In 1837, Lafayette Hill settled in what was named Kentucky City. A “paper plat” was drawn up but never officially accepted. Here, Hill built his first inn which served as the political center of the area until Dekorra Village was platted over the same area and developed in 1843. Dekorra grew as an active pioneering village and included several businesses. The census of 1847 records 201 white residents.
The Dekorra Village plat in 1847 had a 1000-foot wharf for commercial river traffic used as a log raft landing and for exporting farm produce. Loggers of Wisconsin’s Pinery sent their logs by river raft for construction of homesteads…
A ferry that transported people, animals, and crops across the Wisconsin River to Caledonia was located at the east end of the village. The Village of Dekorra had two blacksmith shops, a general store, a post office, a local school, a shoe and tailor store, a wagon making business, three inns for travelers, and several residences. A quarter mile east of the Village, a grist mill operated and Wisconsin settlers traveled up to fifty miles to the mill to grind their grains…

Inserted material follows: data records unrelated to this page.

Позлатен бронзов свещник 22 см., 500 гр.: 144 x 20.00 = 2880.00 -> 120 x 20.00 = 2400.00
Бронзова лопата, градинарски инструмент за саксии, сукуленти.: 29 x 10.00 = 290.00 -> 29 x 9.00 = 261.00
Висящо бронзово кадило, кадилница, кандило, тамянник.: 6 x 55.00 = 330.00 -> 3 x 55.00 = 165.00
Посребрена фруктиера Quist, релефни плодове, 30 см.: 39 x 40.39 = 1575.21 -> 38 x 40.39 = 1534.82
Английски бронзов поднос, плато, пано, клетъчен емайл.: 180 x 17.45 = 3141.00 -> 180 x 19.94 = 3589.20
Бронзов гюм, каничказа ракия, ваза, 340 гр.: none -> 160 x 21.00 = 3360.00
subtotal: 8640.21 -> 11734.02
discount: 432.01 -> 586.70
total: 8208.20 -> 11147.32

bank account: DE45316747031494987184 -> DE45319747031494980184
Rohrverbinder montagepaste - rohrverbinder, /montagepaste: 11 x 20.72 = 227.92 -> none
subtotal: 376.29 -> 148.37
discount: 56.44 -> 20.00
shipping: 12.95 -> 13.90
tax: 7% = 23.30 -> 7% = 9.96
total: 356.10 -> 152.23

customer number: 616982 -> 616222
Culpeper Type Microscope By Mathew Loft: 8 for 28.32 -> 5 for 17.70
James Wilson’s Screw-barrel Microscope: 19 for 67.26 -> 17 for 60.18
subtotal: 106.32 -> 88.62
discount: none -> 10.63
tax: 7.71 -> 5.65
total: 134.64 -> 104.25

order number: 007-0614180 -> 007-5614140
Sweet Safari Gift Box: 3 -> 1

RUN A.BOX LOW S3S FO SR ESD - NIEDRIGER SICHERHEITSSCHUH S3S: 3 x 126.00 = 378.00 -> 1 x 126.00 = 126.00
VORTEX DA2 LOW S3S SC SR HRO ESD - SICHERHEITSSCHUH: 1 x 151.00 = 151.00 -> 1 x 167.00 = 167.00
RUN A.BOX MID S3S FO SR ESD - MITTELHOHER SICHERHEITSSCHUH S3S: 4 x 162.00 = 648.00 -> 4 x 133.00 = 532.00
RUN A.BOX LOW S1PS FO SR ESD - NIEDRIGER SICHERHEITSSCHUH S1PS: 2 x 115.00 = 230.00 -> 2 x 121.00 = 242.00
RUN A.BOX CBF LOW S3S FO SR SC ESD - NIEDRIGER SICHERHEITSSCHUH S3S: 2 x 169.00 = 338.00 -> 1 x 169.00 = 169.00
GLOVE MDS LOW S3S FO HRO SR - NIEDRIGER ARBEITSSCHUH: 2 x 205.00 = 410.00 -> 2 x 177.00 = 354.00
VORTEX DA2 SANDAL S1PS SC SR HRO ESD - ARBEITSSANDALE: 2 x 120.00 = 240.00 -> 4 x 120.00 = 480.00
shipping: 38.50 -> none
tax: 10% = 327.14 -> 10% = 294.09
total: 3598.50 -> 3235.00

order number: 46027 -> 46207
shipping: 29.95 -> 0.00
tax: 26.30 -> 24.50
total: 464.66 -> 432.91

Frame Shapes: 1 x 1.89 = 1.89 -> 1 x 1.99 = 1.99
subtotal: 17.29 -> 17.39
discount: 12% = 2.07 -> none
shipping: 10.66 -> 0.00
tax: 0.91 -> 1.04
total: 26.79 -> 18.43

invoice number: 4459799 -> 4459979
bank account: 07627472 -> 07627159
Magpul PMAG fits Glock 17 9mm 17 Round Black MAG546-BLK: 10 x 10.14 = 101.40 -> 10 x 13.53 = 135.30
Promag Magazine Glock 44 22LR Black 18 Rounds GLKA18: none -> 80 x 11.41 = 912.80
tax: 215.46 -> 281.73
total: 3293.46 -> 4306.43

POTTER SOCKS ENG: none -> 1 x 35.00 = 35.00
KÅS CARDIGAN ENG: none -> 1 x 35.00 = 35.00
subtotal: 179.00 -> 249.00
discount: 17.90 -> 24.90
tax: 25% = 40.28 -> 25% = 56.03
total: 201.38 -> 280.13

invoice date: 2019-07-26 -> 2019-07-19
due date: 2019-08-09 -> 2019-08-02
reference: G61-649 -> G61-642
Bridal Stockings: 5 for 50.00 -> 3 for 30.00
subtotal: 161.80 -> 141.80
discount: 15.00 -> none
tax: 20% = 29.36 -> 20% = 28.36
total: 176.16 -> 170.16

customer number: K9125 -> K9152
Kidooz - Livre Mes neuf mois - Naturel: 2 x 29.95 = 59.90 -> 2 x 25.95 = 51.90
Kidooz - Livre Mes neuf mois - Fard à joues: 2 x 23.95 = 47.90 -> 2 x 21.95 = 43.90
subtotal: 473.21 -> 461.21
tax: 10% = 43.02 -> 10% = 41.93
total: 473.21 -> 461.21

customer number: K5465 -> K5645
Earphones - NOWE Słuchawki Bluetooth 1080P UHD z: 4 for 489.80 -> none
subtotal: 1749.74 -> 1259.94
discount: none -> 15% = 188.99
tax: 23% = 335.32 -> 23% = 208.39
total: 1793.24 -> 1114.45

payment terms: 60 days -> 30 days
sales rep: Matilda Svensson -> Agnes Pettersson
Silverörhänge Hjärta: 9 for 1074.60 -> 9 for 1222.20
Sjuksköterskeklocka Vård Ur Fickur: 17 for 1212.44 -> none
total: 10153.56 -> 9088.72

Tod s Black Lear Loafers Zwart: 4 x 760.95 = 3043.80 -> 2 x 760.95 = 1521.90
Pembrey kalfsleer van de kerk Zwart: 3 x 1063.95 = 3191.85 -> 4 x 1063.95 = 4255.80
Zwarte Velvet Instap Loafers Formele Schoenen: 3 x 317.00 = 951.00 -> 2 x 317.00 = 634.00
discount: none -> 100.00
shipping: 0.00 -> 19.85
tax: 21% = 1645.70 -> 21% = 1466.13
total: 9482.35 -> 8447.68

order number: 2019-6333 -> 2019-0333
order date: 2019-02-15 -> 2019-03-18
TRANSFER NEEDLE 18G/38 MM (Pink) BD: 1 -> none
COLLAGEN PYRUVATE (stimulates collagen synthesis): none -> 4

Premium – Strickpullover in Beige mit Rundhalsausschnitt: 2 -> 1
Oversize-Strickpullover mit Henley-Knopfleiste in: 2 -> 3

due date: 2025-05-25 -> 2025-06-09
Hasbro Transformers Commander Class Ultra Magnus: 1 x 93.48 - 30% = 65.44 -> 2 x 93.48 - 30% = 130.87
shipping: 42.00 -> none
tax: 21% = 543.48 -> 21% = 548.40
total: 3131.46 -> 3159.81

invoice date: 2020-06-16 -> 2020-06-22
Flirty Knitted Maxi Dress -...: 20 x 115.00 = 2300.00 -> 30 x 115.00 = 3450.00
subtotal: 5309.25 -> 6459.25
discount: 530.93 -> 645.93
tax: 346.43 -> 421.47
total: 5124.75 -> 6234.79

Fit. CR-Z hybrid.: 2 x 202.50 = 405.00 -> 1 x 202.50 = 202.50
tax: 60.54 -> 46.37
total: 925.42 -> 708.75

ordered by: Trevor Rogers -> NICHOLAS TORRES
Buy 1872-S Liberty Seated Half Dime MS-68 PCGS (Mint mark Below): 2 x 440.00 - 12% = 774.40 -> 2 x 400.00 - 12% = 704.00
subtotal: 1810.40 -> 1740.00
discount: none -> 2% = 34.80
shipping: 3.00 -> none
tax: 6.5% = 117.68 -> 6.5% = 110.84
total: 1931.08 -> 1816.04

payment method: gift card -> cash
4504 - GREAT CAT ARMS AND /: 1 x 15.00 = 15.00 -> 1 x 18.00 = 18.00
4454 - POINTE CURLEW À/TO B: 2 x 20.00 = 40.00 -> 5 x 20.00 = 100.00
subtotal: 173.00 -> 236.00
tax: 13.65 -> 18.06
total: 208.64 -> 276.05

Immigrants came from France, Scotland, England, Germany, and Norway to occupy and work the land which was later named Town of Dekorra, Columbia County in 1848. Other villages were platted: Inch, 1846, Oshaukuta 1848, Hartman 1857, Pauquette 1837 (changed to Poynette in 1851)… The earliest churches were Inch Methodist, founded in 1856, and Dekorra Lutheran founded in 1869. The names of the early settlers and families are recorded on the tombstones in six area cemeteries. Nine one-room schools were located throughout the Town.
The military road (Prairie du Chien/Portage/Green Bay) was constructed through Dekorra leading to the establishments of stagecoach inns at Inch, Oshaukuta, and on the Rowan Creek. These inns flourished until the railroad arrived in the 1870”s.
Daniel McCartan died in an accident in 1864. His wife Bridget died in 1865. Both are buried in Saint Mary’s Cemetery, Portage, Columbia County, Wisconsin, together with their children, Bridget and John Charles, their daughter-in-law Harriet Hagan and their grandson John C. McCartan and his wife Anna Ryan.
Their great grandson, also John C. McCartan, who fought in the US Army in World War II, is buried here too.
There were to be two more generations bearing the name of John C. McCartan.